Hashish a également souligné que le gouvernement palestinien porte un grand intérêt aux zones industrielles palestiniennes, car elles renforcent la résistance et créent des opportunités d'emploi, indiquant que la ville industrielle de Jénine devrait bientôt voir le jour, devenant un pilier de l'économie palestinienne avec l'arrivée d'investisseurs palestiniens des territoires de Palestine 48 pour y investir. Il a ajouté que le gouvernement palestinien impose aux produits nationaux palestiniens de se conformer aux appels d'offres et se concentre sur le soutien aux énergies renouvelables dans les zones industrielles palestiniennes pour réduire les coûts de production.

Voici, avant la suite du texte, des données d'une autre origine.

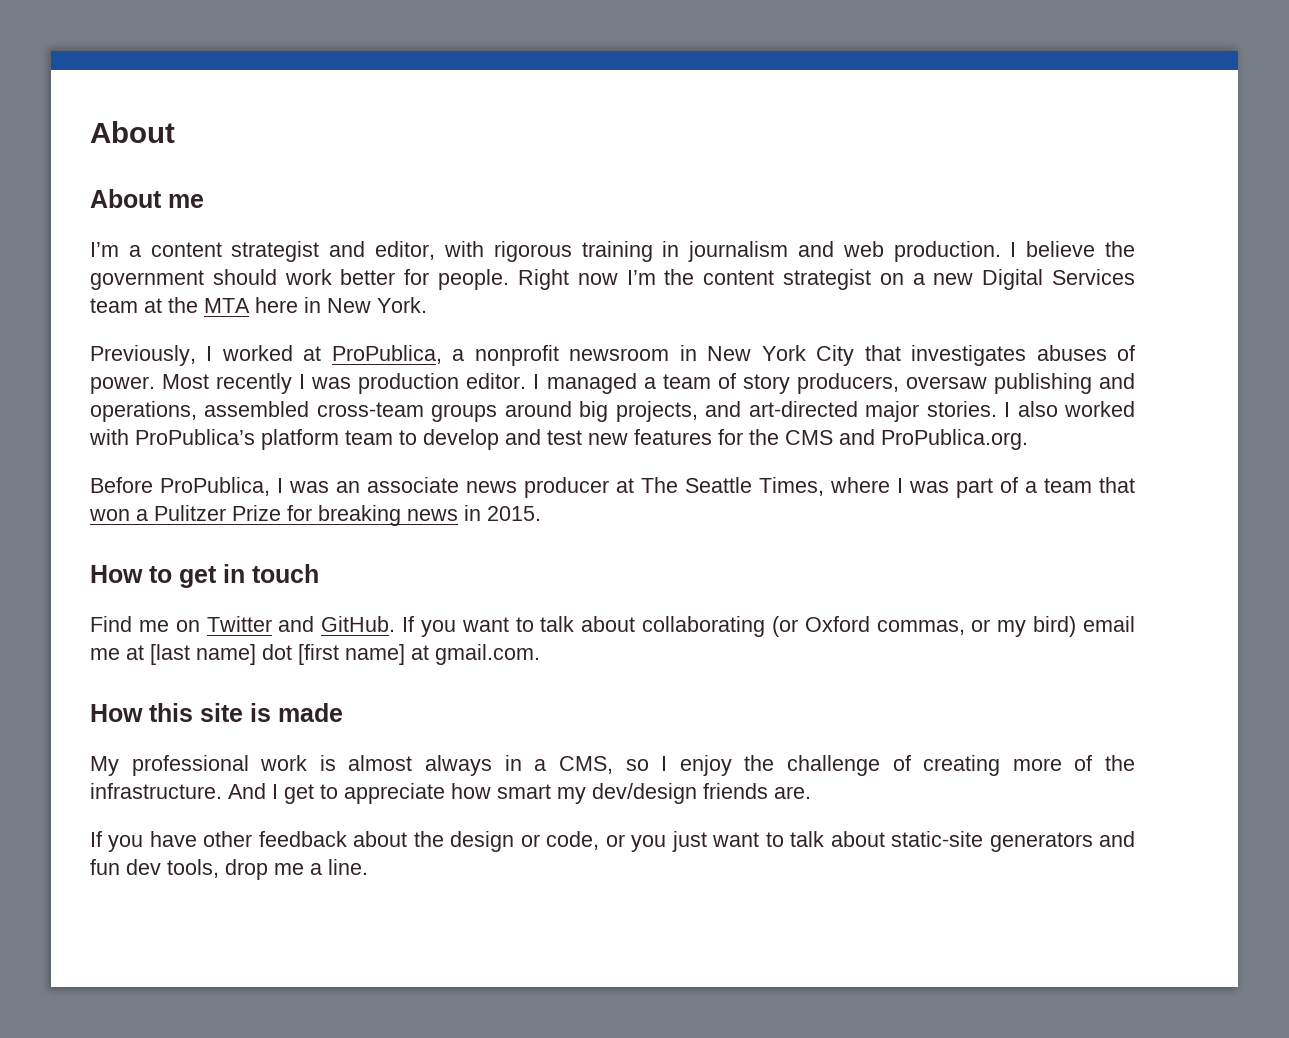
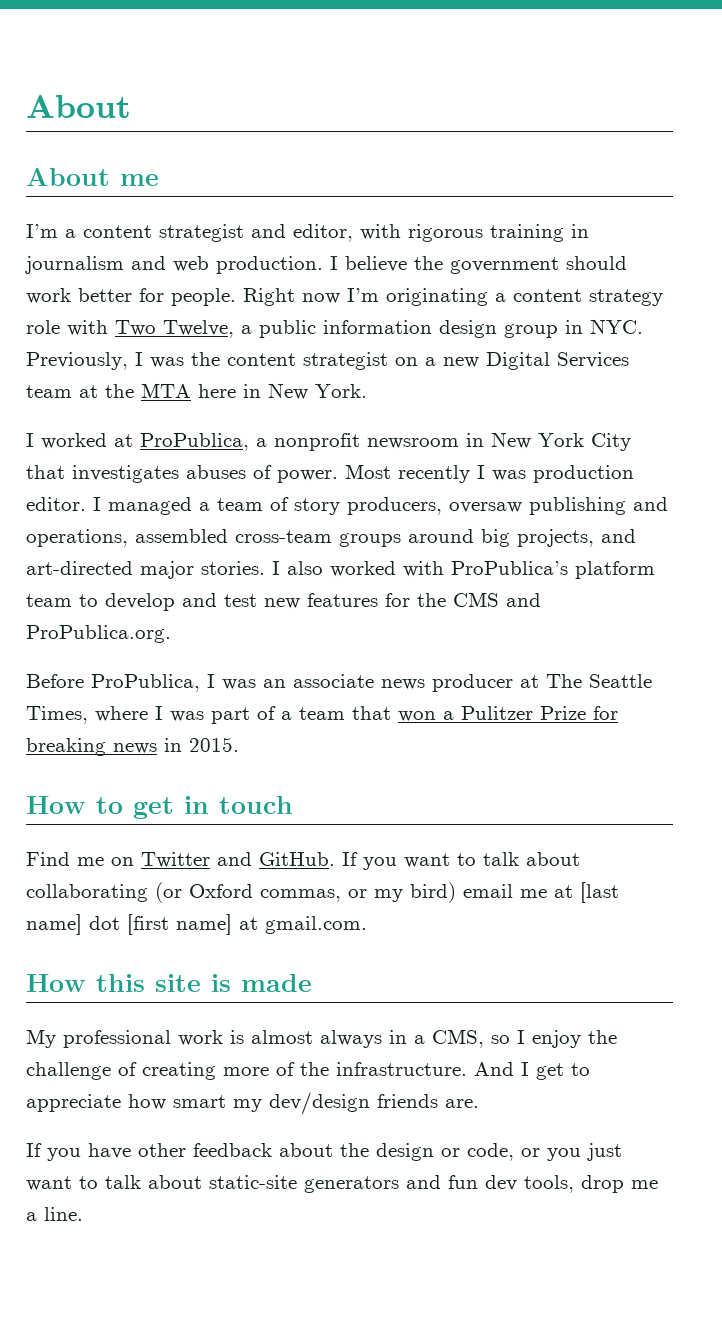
- Right now I’m the content strategist on a new Digital Services team at the MTA here in New York.
+ Right now I’m originating a content strategy role with Two Twelve, a public information design group in NYC. Previously, I was the content strategist on a new Digital Services team at the MTA here in New York.
- Previously, I worked at ProPublica, a nonprofit newsroom in New York City that investigates abuses of power.
+ I worked at ProPublica, a nonprofit newsroom in New York City that investigates abuses of power.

Pour sa part, Awadallah a déclaré que l'engagement de certains investisseurs et travailleurs palestiniens dans les zones industrielles israéliennes ne reflète pas nécessairement une acceptation du projet colonial, mais plutôt le grand fossé entre l'environnement d'investissement palestinien contraint et celui offert par les zones industrielles israéliennes en termes d'infrastructure, de stabilité et d'accès facile aux marchés.

Elle a souligné la nécessité de bâtir une alternative économique palestinienne à travers le développement des zones industrielles palestiniennes, l'amélioration des infrastructures, la réduction des coûts de production et le lien de l'économie palestinienne aux marchés arabes et régionaux, en insistant sur le fait que toute politique doit combiner pression et fourniture d'alternatives économiques et d'opportunités d'emploi.

Les participants ont souligné dans leurs interventions la nécessité de mettre en lumière les dommages environnementaux causés par les zones industrielles dans les colonies, ainsi que la nécessité de couvrir le document concernant le volume des investissements palestiniens dans ces zones industrielles israéliennes en Cisjordanie et le niveau de présence palestinienne à l'intérieur.